An official strikes a confiscated gaming machine with a small sledge hammer on Saturday in Phnom Penh. Photograph supplied

Authorities destroyed about 40 illegal electronic slot machines in Daun Penh district on Saturday after confiscating them from clandestine businesses.

Kim Vutha, chief of the Daun Penh district order and security unit, said that the 40 slot machines – which allow users to play games like video poker and bet on simulated horse racing – were confiscated from houses in two communes of the district that were allowing students to use the illegal machines.

“We destroyed them because we wanted to educate the students not to avoid their schooling and play the games foolishly,” he said.

Gambling in any form is illegal – except in cases of explicit government-sanctioned exception – according to the 1996 Law on the Suppression of Gambling.

Vutha added that the confiscations came on the heels of reports from concerned parents, and an investigation carried out by local authorities.
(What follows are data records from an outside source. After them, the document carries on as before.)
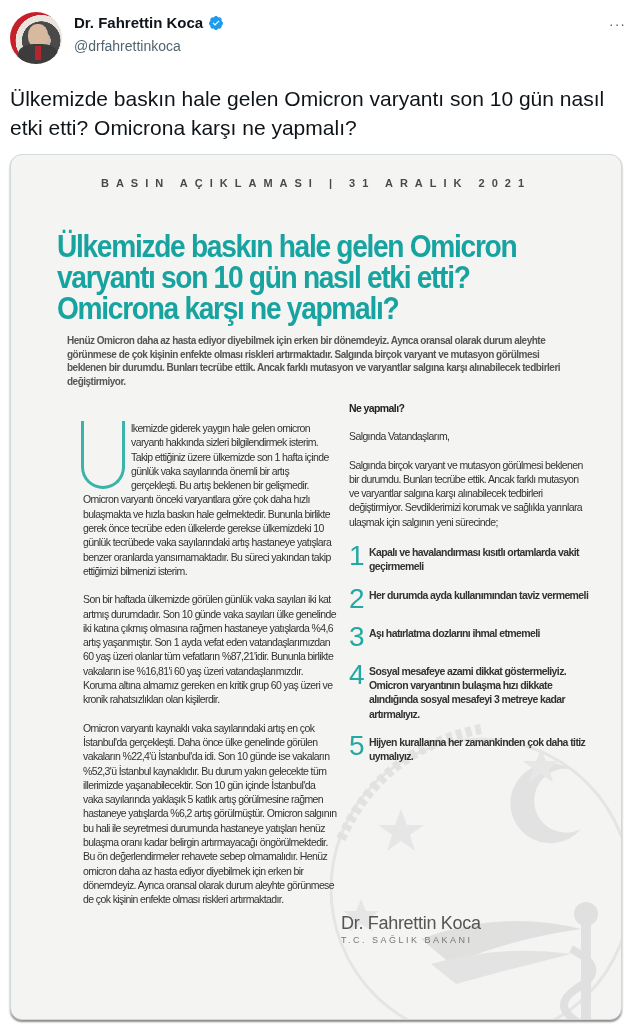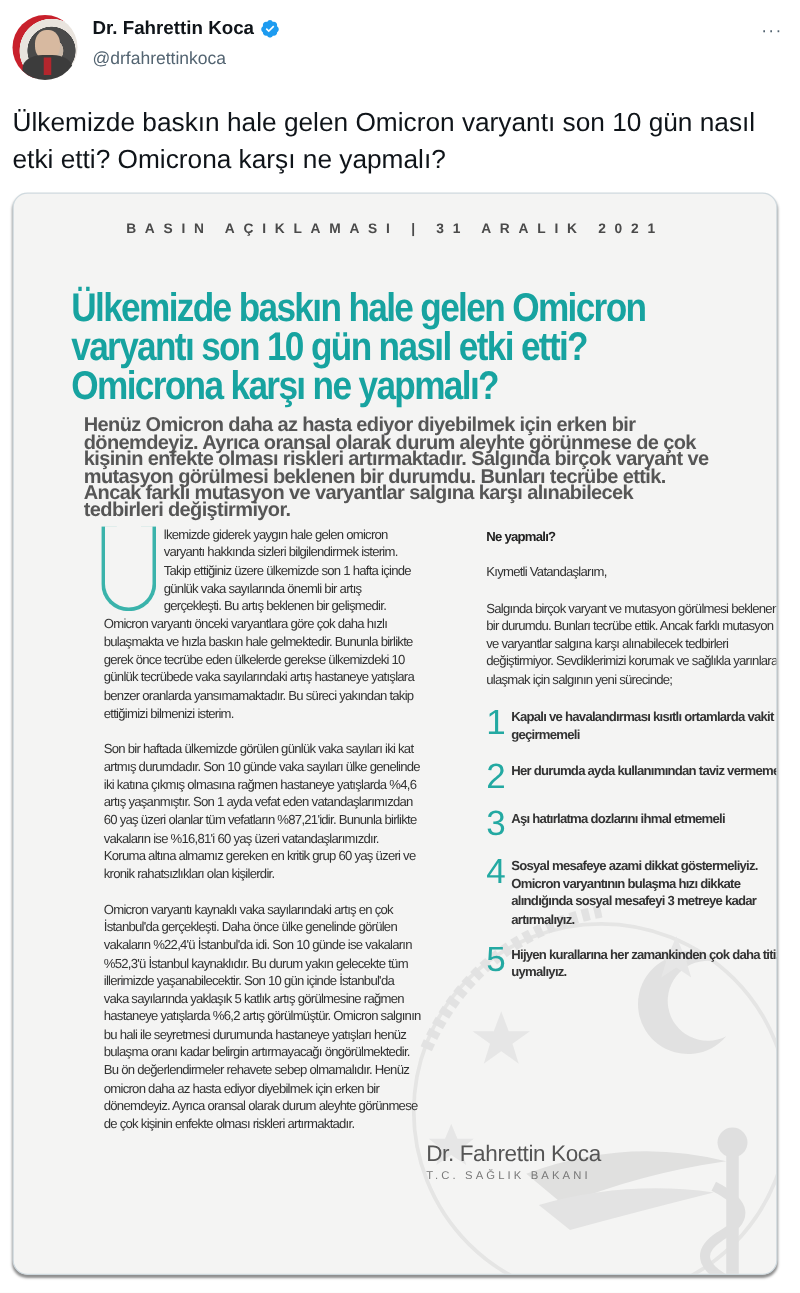--- a/index.html
+++ b/index.html
@@ -28,7 +28,7 @@
     font-size: 11px; font-weight: bold; letter-spacing: 7px; color: #4a4a4a; }
   .headline { position: absolute; left: 46px; top: 76px; width: 530px; font-family: "Liberation Sans", sans-serif;
     font-weight: bold; font-size: 32px; line-height: 31px; color: #17a3a0; letter-spacing: -1.5px; transform: scaleX(0.88); transform-origin: left top; width: 600px; }
-  .lead { position: absolute; left: 56px; top: 179px; width: 500px; font-size: 16px; line-height: 13.6px; color: #565656; font-weight: bold; letter-spacing: -0.5px; }
+  .lead { position: absolute; left: 56px; top: 179px; width: 500px; font-size: 10px; line-height: 13.6px; color: #565656; font-weight: bold; letter-spacing: -0.5px; }
 
   .col-left { position: absolute; left: 72px; top: 250px; width: 254px; font-size: 10.5px; line-height: 14.3px; color: #333; letter-spacing: -0.6px; margin-top: 16px; }
   .col-left p { margin-bottom: 14px; }

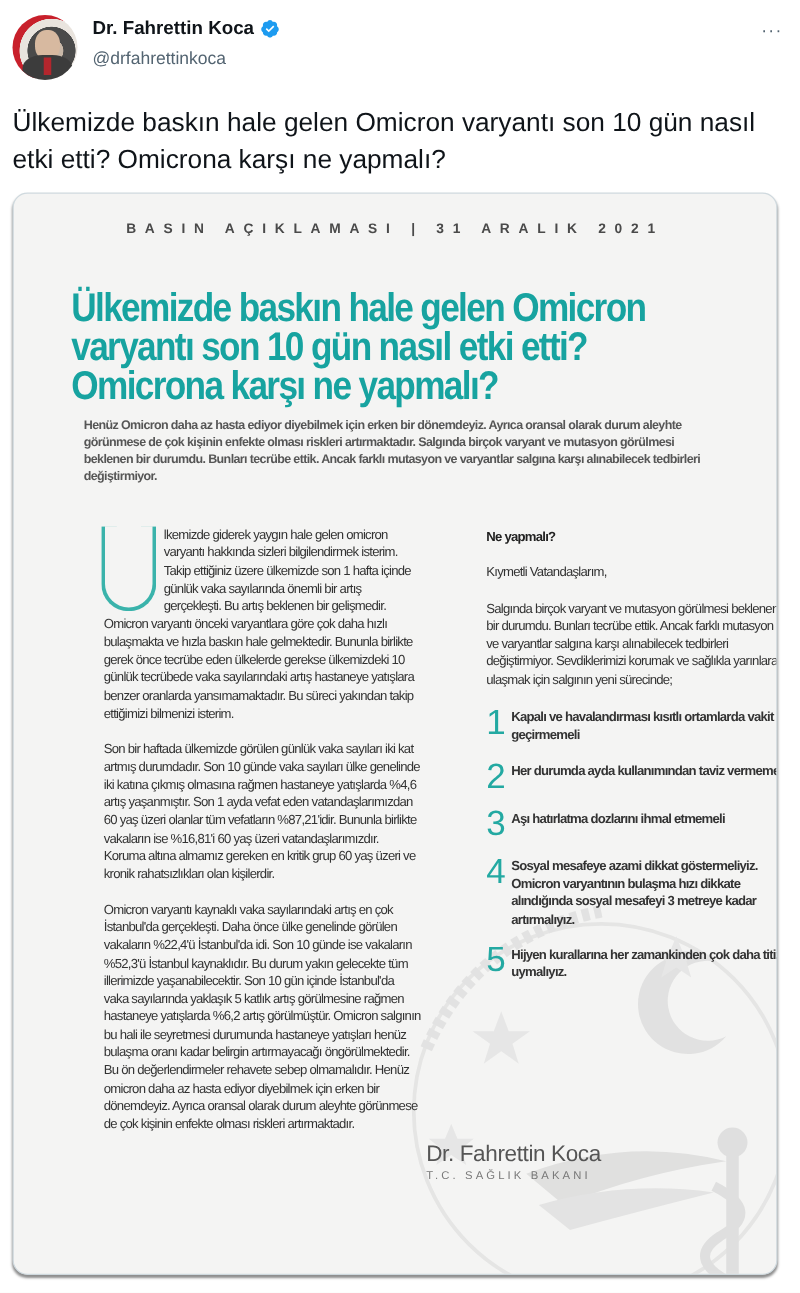--- a/index.html
+++ b/index.html
@@ -34,7 +34,7 @@
   .col-left p { margin-bottom: 14px; }
   .dropcap { float: left; width: 44px; height: 68px; margin: 0 6px 0 -2px; border: 3px solid #3ab3ab; border-top: none; border-radius: 0 0 22px 22px; color: transparent; font-size: 0; }
 
-  .col-right { position: absolute; left: 338px; top: 268px; width: 240px; font-size: 10.5px; line-height: 14.3px; color: #333; letter-spacing: -0.6px; margin-left: 40px; }
+  .col-right { position: absolute; left: 338px; top: 246px; width: 240px; font-size: 10.5px; line-height: 14.3px; color: #333; letter-spacing: -0.6px; }
   .col-right .q { font-weight: bold; margin-bottom: 14px; color: #222; }
   .col-right p { margin-bottom: 14px; }
   .step { display: flex; align-items: flex-start; margin-bottom: 12px; }

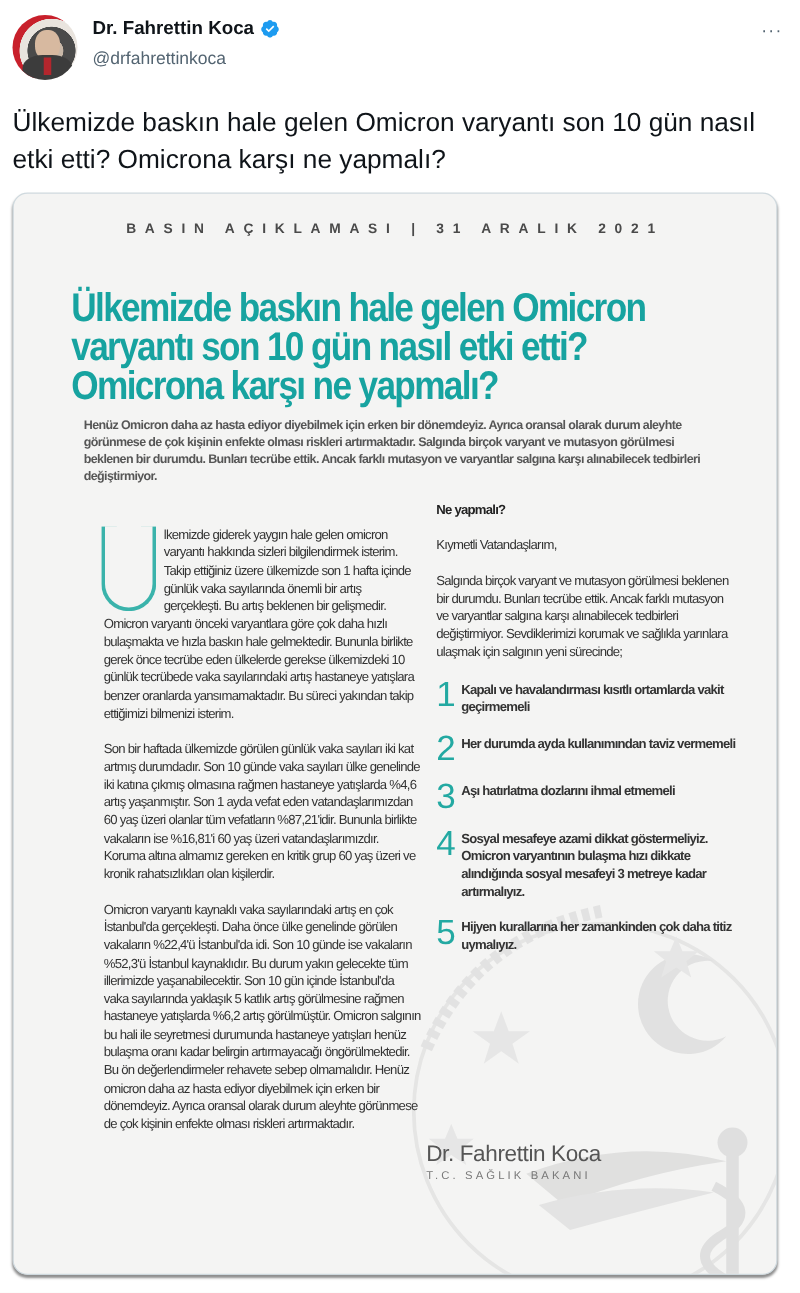--- a/index.html
+++ b/index.html
@@ -94,7 +94,7 @@
 
   <div class="col-right">
     <div class="q">Ne yapmalı?</div>
-    <p>Kıymetli Vatandaşlarım,</p>
+    <p>Salgında Vatandaşlarım,</p>
     <p>Salgında birçok varyant ve mutasyon görülmesi beklenen bir durumdu. Bunları tecrübe ettik. Ancak farklı mutasyon ve varyantlar salgına karşı alınabilecek tedbirleri değiştirmiyor. Sevdiklerimizi korumak ve sağlıkla yarınlara ulaşmak için salgının yeni sürecinde;</p>
 
     <div class="step">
“We will continue to find other locations for cracking down,” he said.

Authorities decommissioned numerous slot machines last year, but Saturday’s mass demolition was the first of its kind in 2013.

Regardless of the crackdown, however, the machines can still be found.

For example, behind the barely-open gate of a Daun Penh home yesterday, two rows of glowing video poker monitors were just discernable from the street. 

The woman running the slots – who did not identify herself beyond denying she was the business’ proprietress – acknowledged that the machines were for gambling, but maintained that the business was on the up-and-up because it refused to cater to minors.

Yong Kim Eng, president of the People’s Centre for Development and Peace, said that parents, teachers and other concerned citizens often complained that gambling on slot machines led to more serious crimes like violence and theft, and negatively impacting students’ study habits.

“It really affects the students’ studies when there is a lack of monitoring by teachers and parents and authorities, and a lack of law enforcement allows the opening of these games near schools,” he said.